The sixth is what, if any benefit will accrue to the children from a meaningful relationship with the father, and whether any such meaningful relationship is available.
Material relied upon by the parties
The father relied upon:
1Notice of Child Abuse, Family Violence or Risk, filed 12 February 2019;
2Application in a Case filed 14 May 2021; and
3Affidavit filed 21 April 2022
The mother relied upon:
1Response filed (in the then Federal Circuit Court) dated 20 May 2019;
2Affidavit filed 1 June 2022;
The Independent Children’s Lawyer relied upon:
1Family Report of Ms F dated 11 November 2021; and
2Family Report of Ms G dated 28 January 2021
Factual issues
As noted above, the mother made a series of serious allegations against the father, the implication of which is that he has inflicted harm on both herself and the children. While not resolved by these proceedings, the fact and nature of the allegations is important to understanding whether the proposed orders are in the children’s best interests. The central allegations are set out below.

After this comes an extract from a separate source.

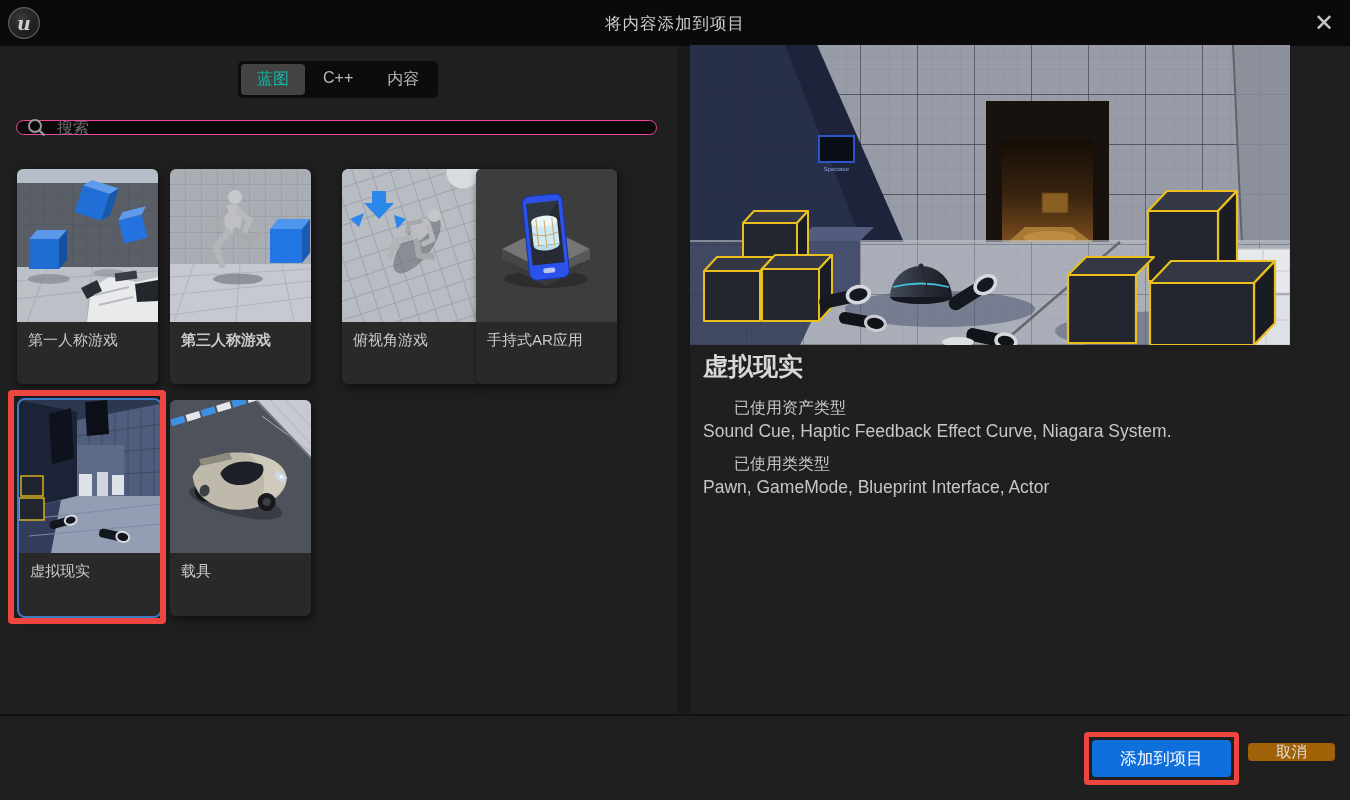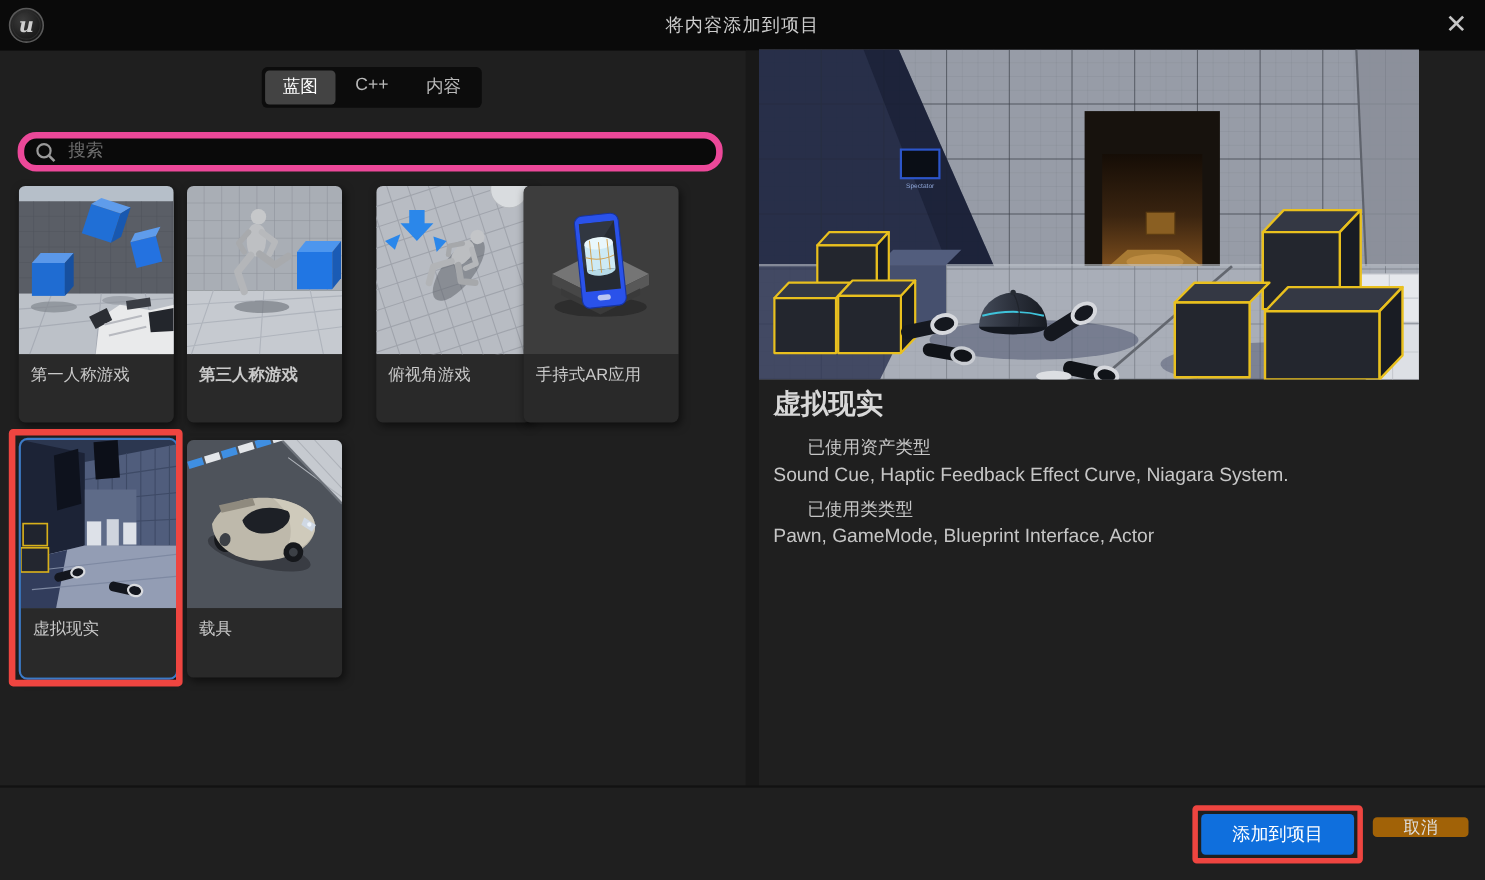"蓝图" .tab.selected { color: #ffffff -> #14b8a6 }
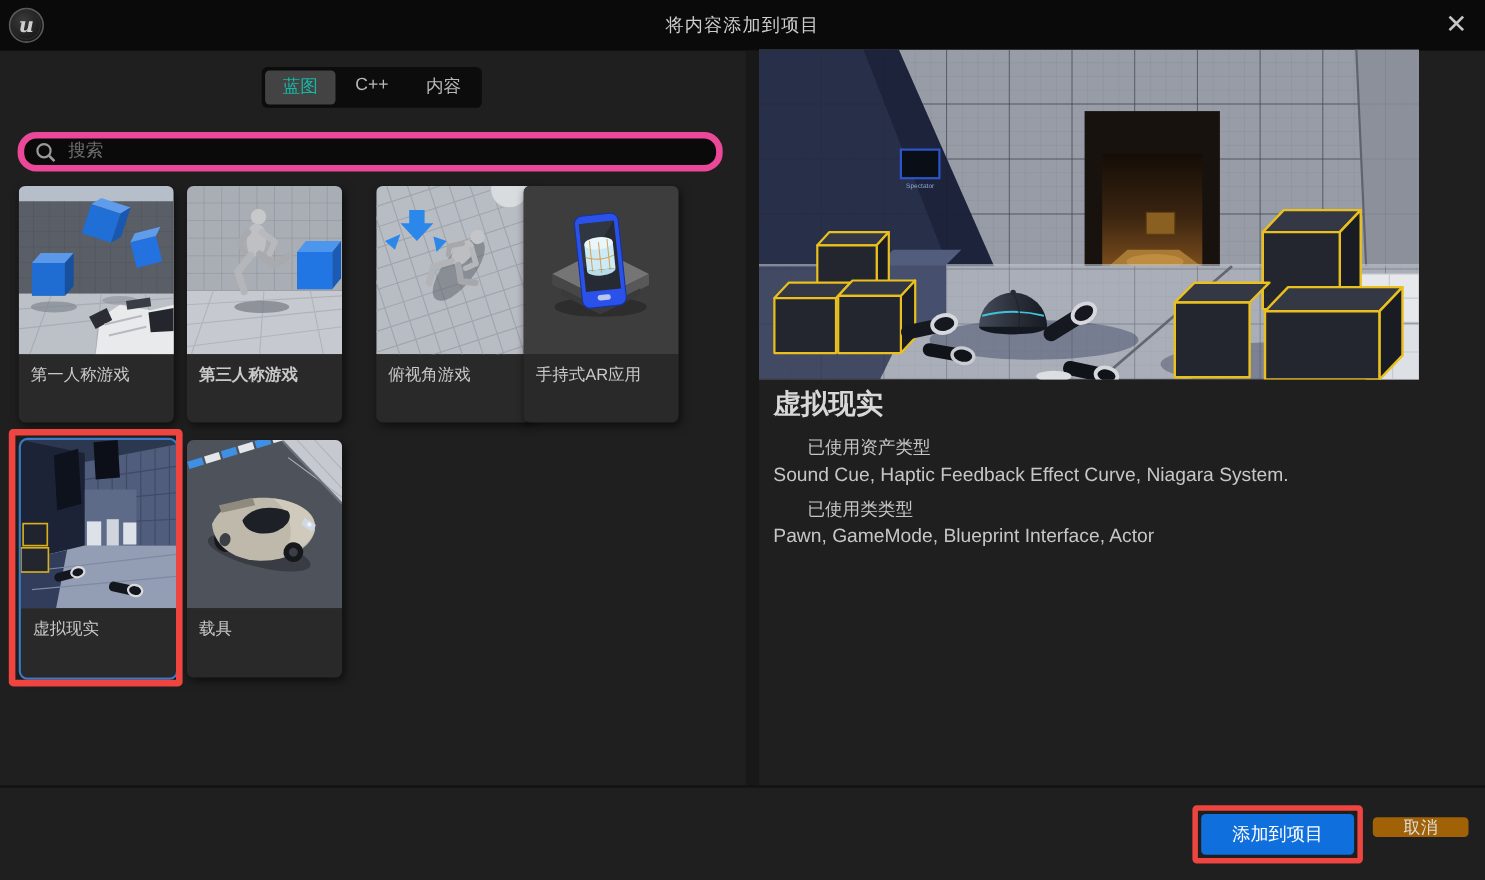"搜索" .search-bar { border: 6px solid #ec4899 -> 1px solid #ec4899; height: 36px -> 15px }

It is uncontroversial that the mother was employed in Sydney in a business operated by the father, H Company, from 1999 when the mother was aged eighteen. The mother asserts that at the commencement of her employment, she was socially isolated and estranged from her family who lived in J Region. While the father asserted that the mother was then receiving financial support from her family, he has annexed correspondence from the mother’s parents that confirms the at times estranged nature of the relationship, although it is suggestive that the estrangement was not at the time of the mother’s move to Sydney.
The mother says that she was verbally abused by the father and his associates in the workplace, but felt unable to leave due to a lack of savings or confidence, and felt reliant upon the father and associates. The mother says that she was forced to wear a hijab while at work and was told that god would kill her should she leave the workplace. Although she was living in an apartment, she was told that such could not be afforded by the company and that she should move in with the father, his then wife and children, and his associates and their family members. She was told that her pay was then the shelter and food that she was provided with. Although these matters were disputed, she, uncontroversially, slept on a mattress in the living area.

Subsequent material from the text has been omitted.